All who participate in the temporary worker program must have a job or, if not living in the United States, a job offer. The legal status granted by this program will last three years and will be renewable, but it will have an end. Participants who do not remain employed, who do not follow the rules of the program or who break a law will not be eligible for continued participation and will be required to return to their home.
Q: Will immigrants who participate in this program be eligible for citizenship?
The President's proposal would not put temporary workers on the path to a green card, which permits holders to apply for citizenship after 5 years.
Q: How will you determine that a job cannot be filled by an American?
Employers would have to make every reasonable effort to find an American to fill a job before extending job offers to foreign workers.
Q: If unemployment rises, will this program be suspended?
One of the goals of the temporary worker program is to fill jobs in the US that are not being filled by American workers. Employers would have to make every reasonable effort to first fill any job with an American before offering one to a foreign worker, including during an economic downturn.
Q: Will the family members of aliens participating in the temporary worker program be able to live in the US with the principal worker?

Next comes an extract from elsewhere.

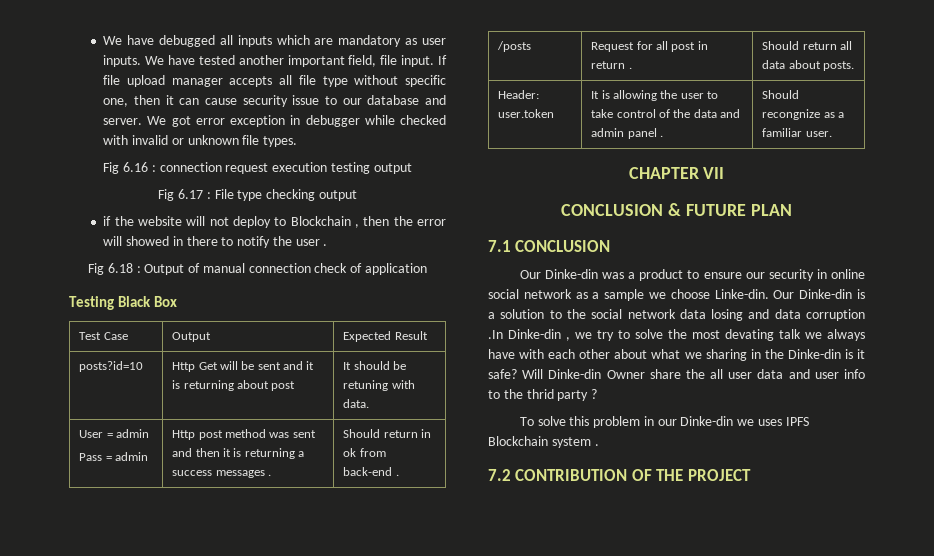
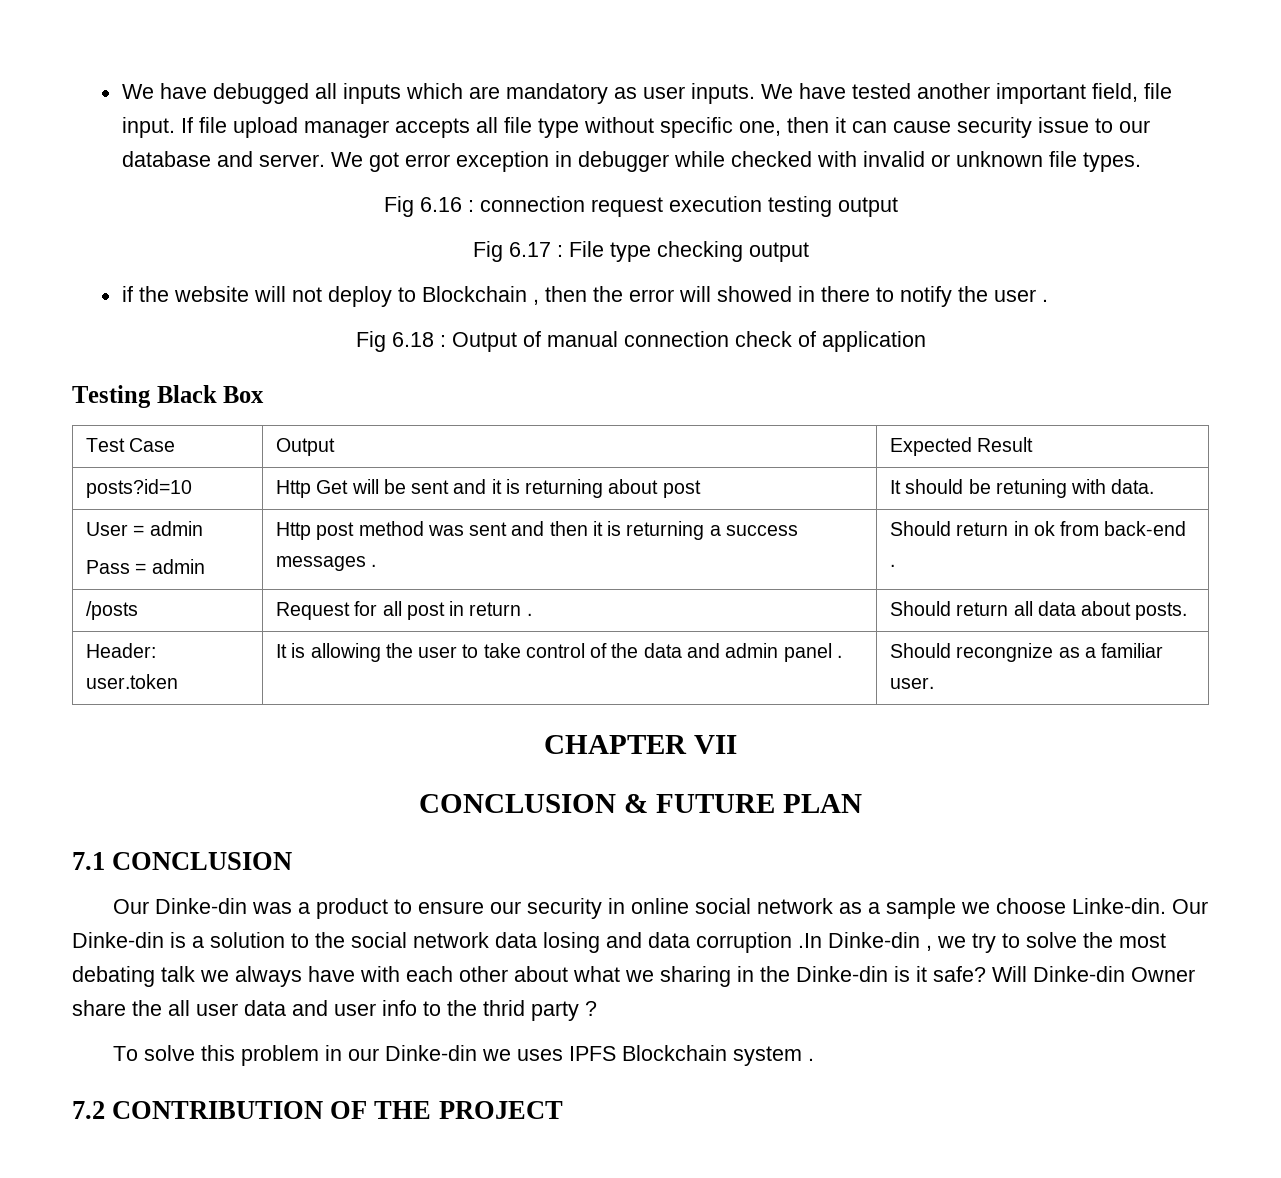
- Our Dinke-din is a solution to the social network data losing and data corruption .In Dinke-din , we try to solve the most devating talk we always have with each other about what we sharing in the Dinke-din is it safe?
+ Our Dinke-din is a solution to the social network data losing and data corruption .In Dinke-din , we try to solve the most debating talk we always have with each other about what we sharing in the Dinke-din is it safe?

Yes. The concept of family unity is consistent with other temporary visa categories already in existence. The principal worker is required to prove that he or she can support family members during their stay in the US. Family members will not be authorized to work unless they join the program themselves.
Q: If this program does not allow the worker to remain permanently in the United States, what incentive would an undocumented worker have to come forward?
The worker will be able to live and work legally and openly, which brings improved working conditions, the ability to travel to the home country, and the opportunity to negotiate salary and benefits, receive training, and to move to another employer participating in the program. When immigrants are witness to or victimized by crime, they won't be afraid to call the police, or seek recourse in the legal system.
Q: Will the federal government be able to implement such a large-scale immigration program and also enforce the immigration laws?
While the details of the program will be worked out during discussions with Congress, we envision that the temporary worker program will simplify employers' hiring of foreign workers and contain sufficient protections to protect the American workforce. We anticipate that the program would include: a website that would list available jobs and authorized workers; a simple process for employers to establish that they have been unable to find American workers; the requirement that the employer report when foreign workers enter and leave their employ; and strong audit and penalty provisions to ensure that both employers and workers are following the rules.